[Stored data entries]
+ + + + +

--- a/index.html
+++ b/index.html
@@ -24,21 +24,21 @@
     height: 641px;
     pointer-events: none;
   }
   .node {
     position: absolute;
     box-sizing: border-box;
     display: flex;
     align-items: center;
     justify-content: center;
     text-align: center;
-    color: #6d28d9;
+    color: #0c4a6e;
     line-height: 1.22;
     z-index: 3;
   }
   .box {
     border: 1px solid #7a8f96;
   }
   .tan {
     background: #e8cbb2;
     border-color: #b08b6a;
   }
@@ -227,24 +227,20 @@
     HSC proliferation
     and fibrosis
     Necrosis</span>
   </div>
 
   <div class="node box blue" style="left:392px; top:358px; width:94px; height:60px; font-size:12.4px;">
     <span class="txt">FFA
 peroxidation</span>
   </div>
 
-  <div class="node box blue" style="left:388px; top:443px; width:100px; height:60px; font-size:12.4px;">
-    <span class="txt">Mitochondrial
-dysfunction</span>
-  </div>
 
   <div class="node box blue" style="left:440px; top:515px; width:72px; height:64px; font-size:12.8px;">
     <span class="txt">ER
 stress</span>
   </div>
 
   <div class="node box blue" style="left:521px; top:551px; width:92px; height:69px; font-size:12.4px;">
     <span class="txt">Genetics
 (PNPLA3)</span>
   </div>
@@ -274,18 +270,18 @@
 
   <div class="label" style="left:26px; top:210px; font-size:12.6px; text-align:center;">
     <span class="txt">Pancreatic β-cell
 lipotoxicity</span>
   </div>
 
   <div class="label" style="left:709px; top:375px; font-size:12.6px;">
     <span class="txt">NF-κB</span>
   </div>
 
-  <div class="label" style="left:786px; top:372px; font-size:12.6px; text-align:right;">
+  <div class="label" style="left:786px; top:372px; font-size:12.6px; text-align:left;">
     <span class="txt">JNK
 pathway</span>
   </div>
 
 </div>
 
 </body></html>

+ + + + +

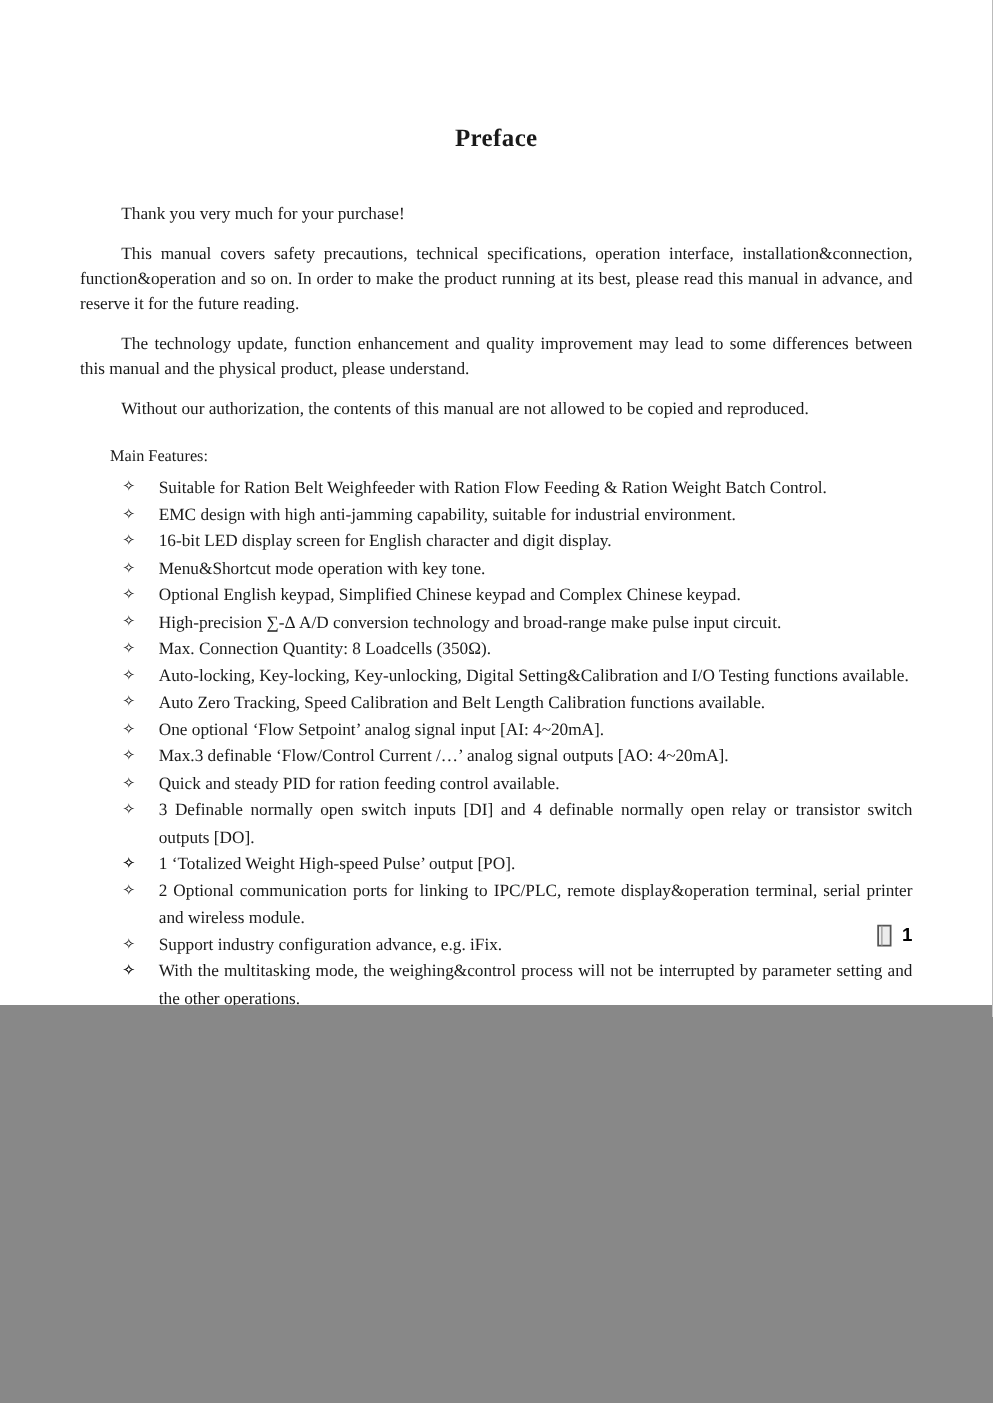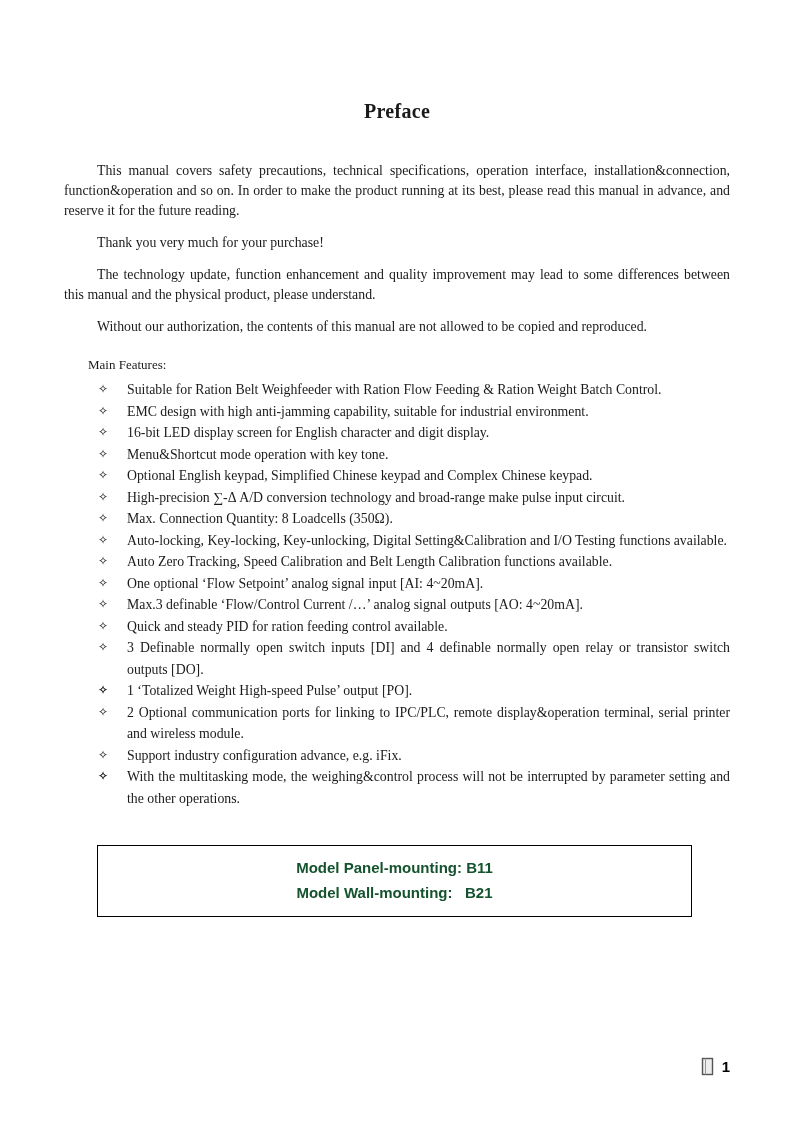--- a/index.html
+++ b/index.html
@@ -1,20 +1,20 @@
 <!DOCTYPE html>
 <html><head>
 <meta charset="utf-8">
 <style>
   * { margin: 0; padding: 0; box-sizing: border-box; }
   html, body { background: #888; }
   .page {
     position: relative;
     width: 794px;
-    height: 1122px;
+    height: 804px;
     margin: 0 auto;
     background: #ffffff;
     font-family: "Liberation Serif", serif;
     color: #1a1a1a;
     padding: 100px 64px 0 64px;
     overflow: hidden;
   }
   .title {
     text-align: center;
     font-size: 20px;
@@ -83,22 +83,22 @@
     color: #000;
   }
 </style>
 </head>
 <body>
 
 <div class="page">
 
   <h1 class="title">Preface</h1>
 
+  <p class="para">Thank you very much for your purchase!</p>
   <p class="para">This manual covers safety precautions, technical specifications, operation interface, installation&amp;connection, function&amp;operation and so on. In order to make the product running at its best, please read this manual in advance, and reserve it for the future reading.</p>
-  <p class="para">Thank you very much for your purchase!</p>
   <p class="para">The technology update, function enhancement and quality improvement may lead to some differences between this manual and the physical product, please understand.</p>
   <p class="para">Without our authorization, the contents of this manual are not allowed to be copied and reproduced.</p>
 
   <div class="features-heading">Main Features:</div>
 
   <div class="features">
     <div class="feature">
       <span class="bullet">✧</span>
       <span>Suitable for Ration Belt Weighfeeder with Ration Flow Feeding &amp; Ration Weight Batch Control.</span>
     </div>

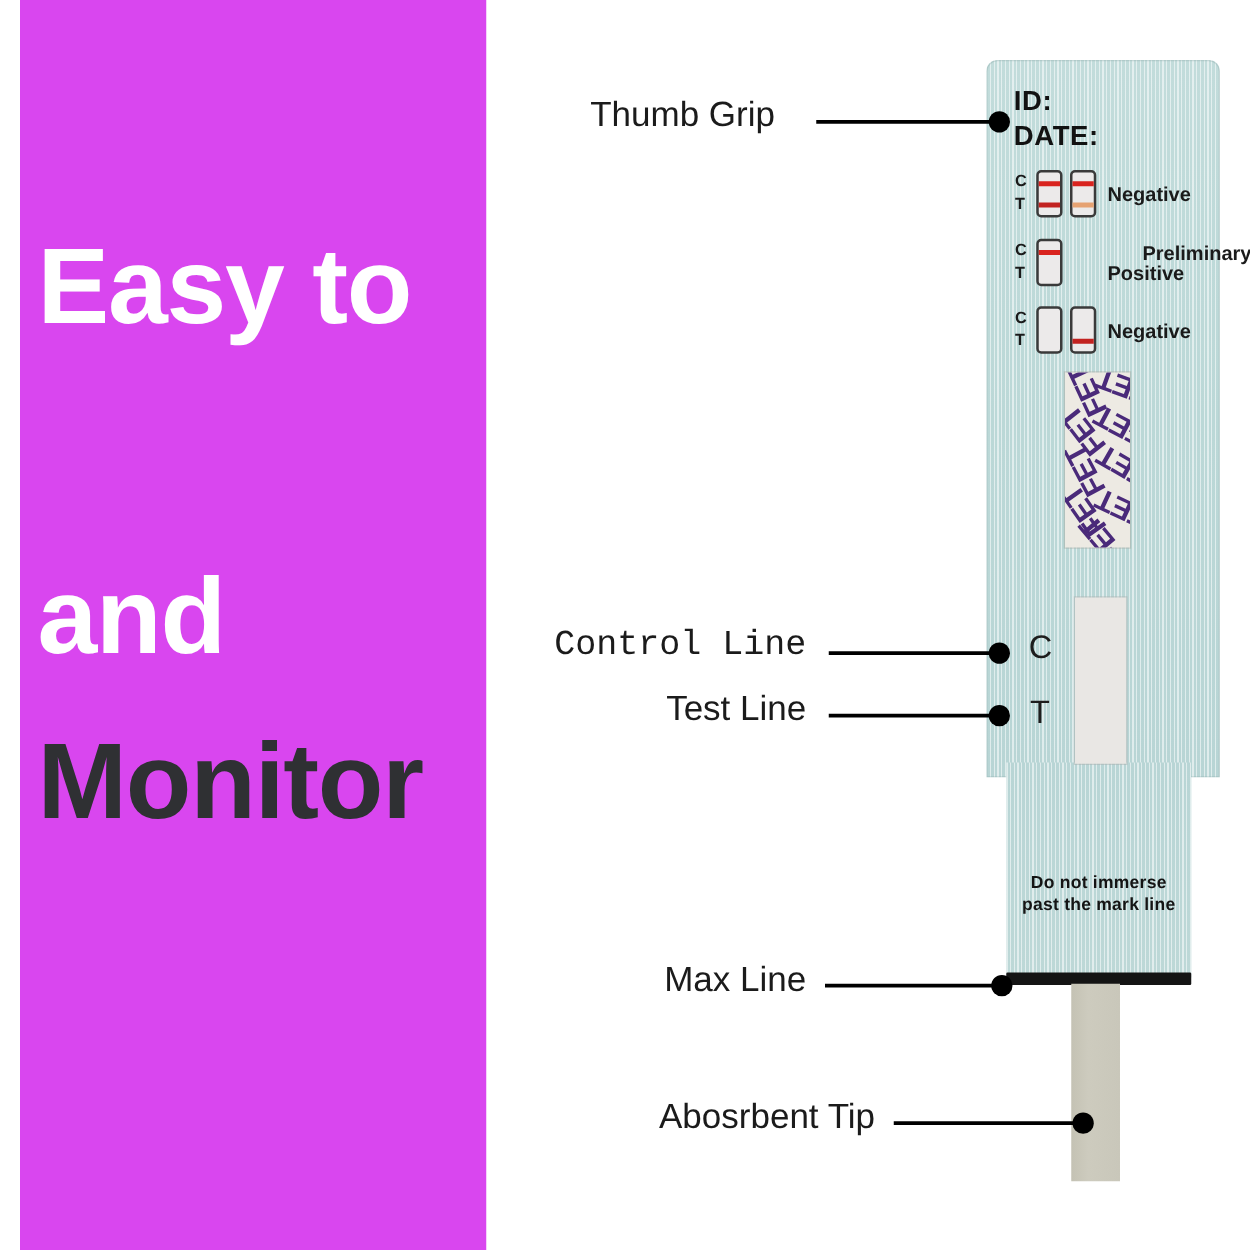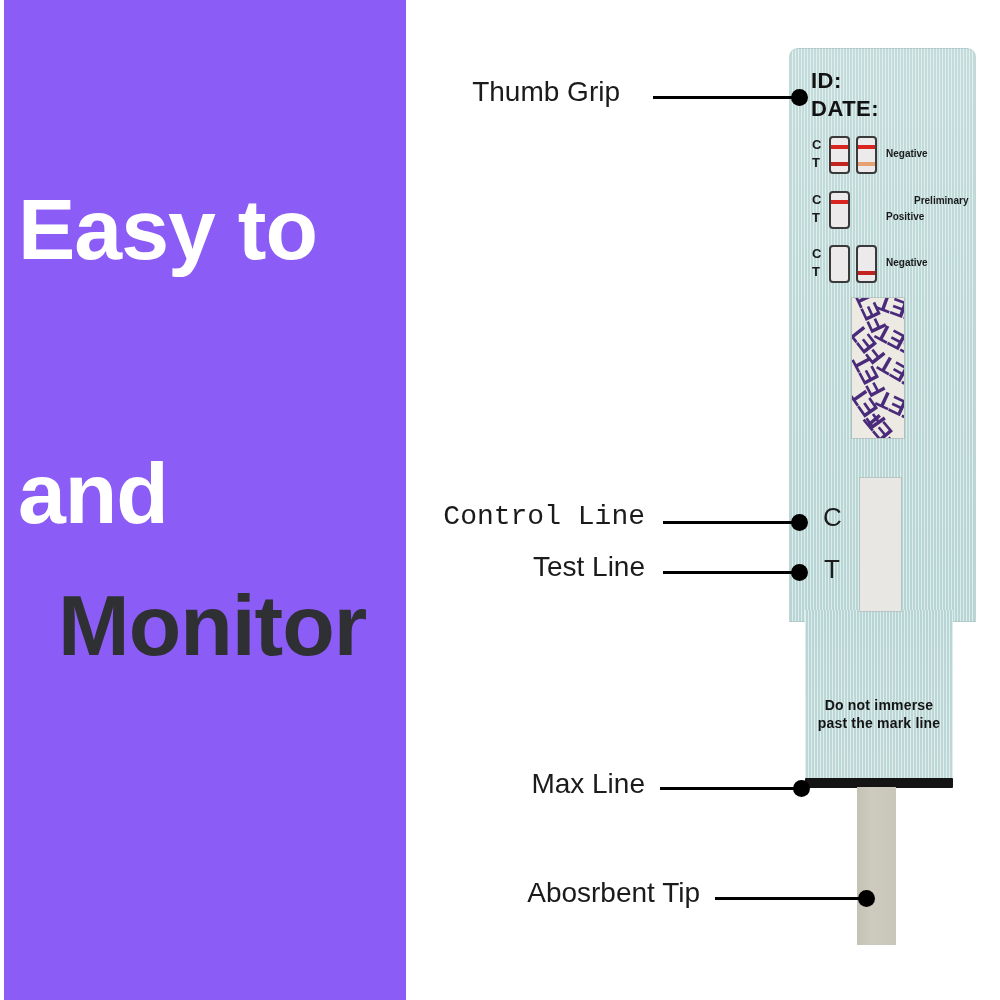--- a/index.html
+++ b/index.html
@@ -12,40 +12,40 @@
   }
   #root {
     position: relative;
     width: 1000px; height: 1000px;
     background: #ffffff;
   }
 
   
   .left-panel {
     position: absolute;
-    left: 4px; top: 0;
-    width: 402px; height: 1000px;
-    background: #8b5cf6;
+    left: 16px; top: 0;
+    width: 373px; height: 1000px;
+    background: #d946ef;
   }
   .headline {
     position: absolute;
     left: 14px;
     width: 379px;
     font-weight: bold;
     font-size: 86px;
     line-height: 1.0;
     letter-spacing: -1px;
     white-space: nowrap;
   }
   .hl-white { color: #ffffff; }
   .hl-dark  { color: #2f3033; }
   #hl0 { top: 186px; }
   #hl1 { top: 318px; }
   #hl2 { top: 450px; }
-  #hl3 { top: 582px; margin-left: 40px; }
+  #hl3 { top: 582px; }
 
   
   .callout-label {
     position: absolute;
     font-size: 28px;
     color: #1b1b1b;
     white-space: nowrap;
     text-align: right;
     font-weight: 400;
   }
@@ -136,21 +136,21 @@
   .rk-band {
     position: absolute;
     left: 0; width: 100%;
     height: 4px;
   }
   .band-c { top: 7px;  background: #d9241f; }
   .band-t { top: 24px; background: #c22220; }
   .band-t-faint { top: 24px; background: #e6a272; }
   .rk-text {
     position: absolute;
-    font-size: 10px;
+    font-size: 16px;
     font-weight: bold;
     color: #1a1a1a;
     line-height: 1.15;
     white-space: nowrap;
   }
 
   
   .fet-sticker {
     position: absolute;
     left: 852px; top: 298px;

+ + + + +

Task statement:
Return all lines of the data in which the string "background" appears.

Task response:
     background: #e8cbb2;
   html, body { background: #888; }
     background: #ffffff;
     background: #ffffff;
-    background: #8b5cf6;
+    background: #d946ef;
   .band-c { top: 7px;  background: #d9241f; }
   .band-t { top: 24px; background: #c22220; }
   .band-t-faint { top: 24px; background: #e6a272; }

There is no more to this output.